ROANOKE TIMES Copyright (c) 1996, Roanoke Times DATE: Thursday, January 25, 1996 TAG: 9601250050 SECTION: VIRGINIA PAGE: C-1 EDITION: METRO DATELINE: CHRISTIANSBURG SOURCE: KATHY LOAN STAFF WRITER
"Diversity Enriches" was the simple message of the rainbow-colored billboard on Roanoke Street.
"That was a board that I could drive by and ask my 12-year-old, `Do you know what that means?''' said Mary Arnold, a health care professional who lives in Christiansburg.
That's why she was upset Tuesday when she drove by the sign and saw workers covering the billboard - which had been up since last Thursday - with a new message. It now touts downtown Pulaski as being "open for business."

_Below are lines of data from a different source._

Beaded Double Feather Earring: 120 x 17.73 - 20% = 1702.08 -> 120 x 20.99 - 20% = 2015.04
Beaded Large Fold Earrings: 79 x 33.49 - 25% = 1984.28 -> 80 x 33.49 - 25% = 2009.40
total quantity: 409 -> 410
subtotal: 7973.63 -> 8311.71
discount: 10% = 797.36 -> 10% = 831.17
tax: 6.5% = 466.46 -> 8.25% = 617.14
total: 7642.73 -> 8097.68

"I just thought it was a doggone crying shame," Arnold said when she saw the message being covered up. "Those two words are absolutely correct."

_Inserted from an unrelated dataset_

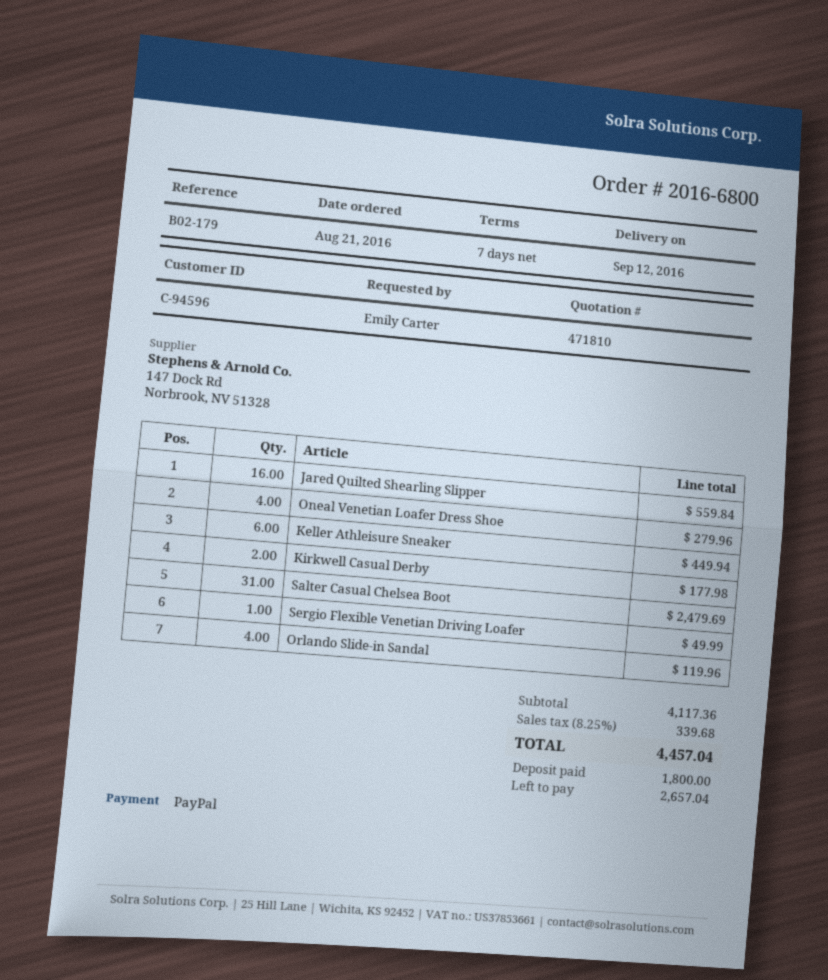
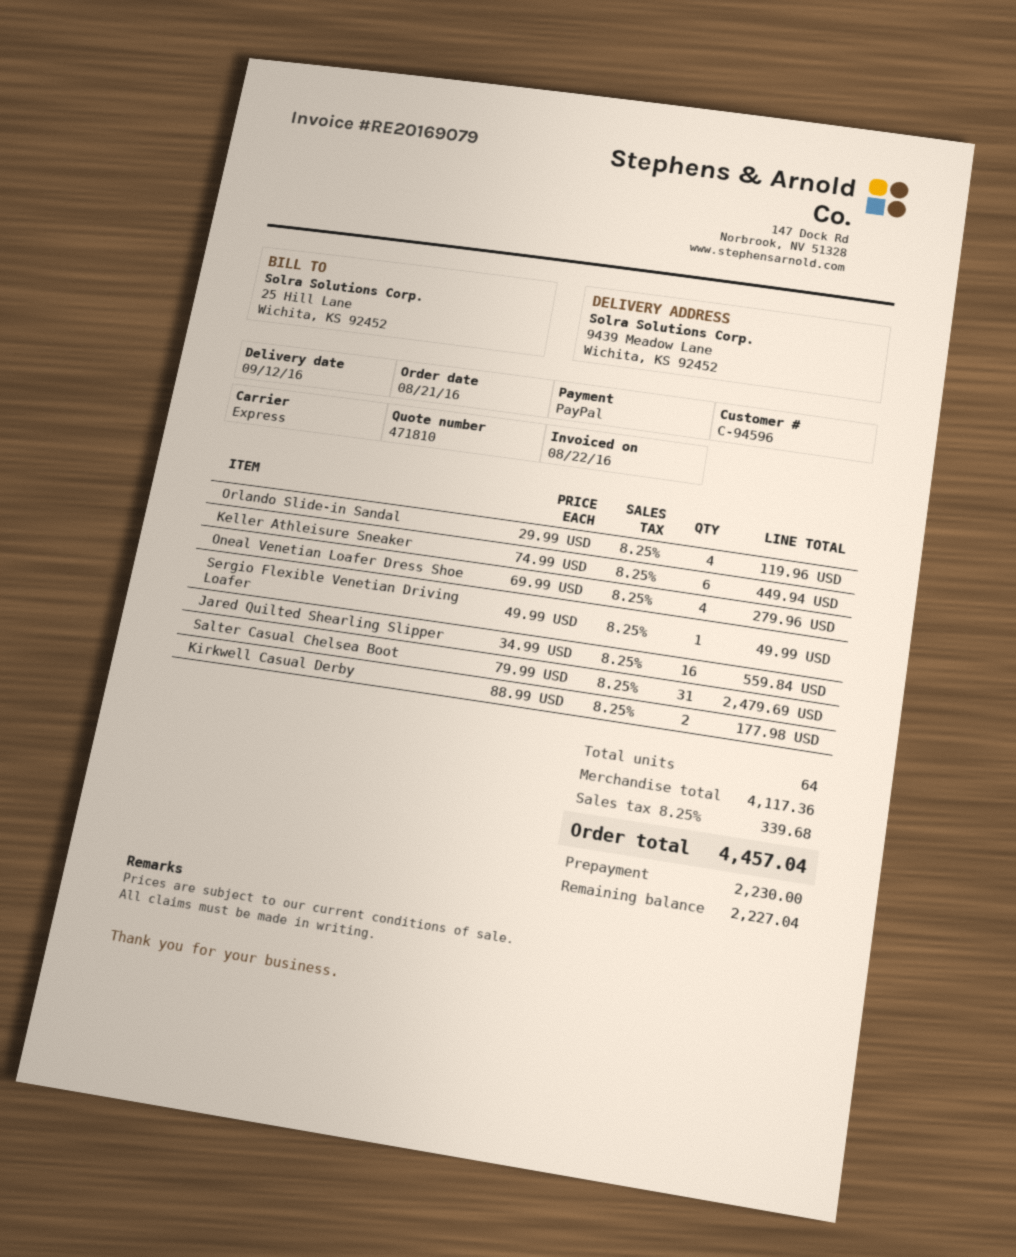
deposit: 1800.00 -> 2230.00
balance: 2657.04 -> 2227.04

Arnold, who has no affiliation with the group that bought the billboard space, said she was concerned that a picture of the "Diversity Enriches" billboard in Tuesday's New River Current section of The Roanoke Times had been its undoing.
The sticking point for those who objected to the billboard likely is a tag line at the bottom that attributes the message to the informal group, "Gay & Straight Citizens of Southwest Va.''
The billboard message, paid for by advocates of gay and lesbian rights, was scheduled to be up for a month in the 1300 block of Roanoke Street near the Hill's shopping center. It cost the group $450.

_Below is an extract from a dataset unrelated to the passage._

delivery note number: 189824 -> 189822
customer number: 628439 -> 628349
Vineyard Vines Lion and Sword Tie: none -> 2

A similar billboard message in Roanoke provoked anti-gay criticism in 1994 and prompted an outdoor advertising company to give the thumbs-down to a Roanoke group who wanted to pay for "Diversity Enriches" billboards there last fall. But no one had called to complain about the Christiansburg billboard through Monday, said Frank Amburn, manager of the Dublin office of Outdoor East, the company that owns the billboards.
That changed Tuesday, when the photo ran in the newspaper.
"Today, a floodgate broke loose," Amburn said Tuesday night. The company received at least 50 phone calls Tuesday afternoon complaining about the sign, he said.
"They could find nothing offensive about the copy itself, except for the name of the group," he said.
The decision to cover up the billboard came down to a fear for his company's property, Amburn said. Several callers threatened to destroy other billboards owned by the company.
Amburn said he'll refund the money the group put up for the billboard.
Peggy Eaton, with the local chapter of Parents, Friends and Family of Lesbians and Gays, said her group helped get the billboard up in Christiansburg.
She said no one had told her the sign was going to be covered up - she found out it had been changed as she looked for it in her rearview mirror when she was driving on Roanoke Street.
"I don't believe this," she recalled thinking. "I would just think better of this community."
Eaton was somewhat soothed after finding out from Amburn on Tuesday night that he would refund the money.
"We had a lengthy conversation, and I do feel for the man," Eaton said Wednesday. "He said it really, really got ugly for him. ... I'm not finding fault with him."
Eaton is deciding how her group will react to the sign cover-up.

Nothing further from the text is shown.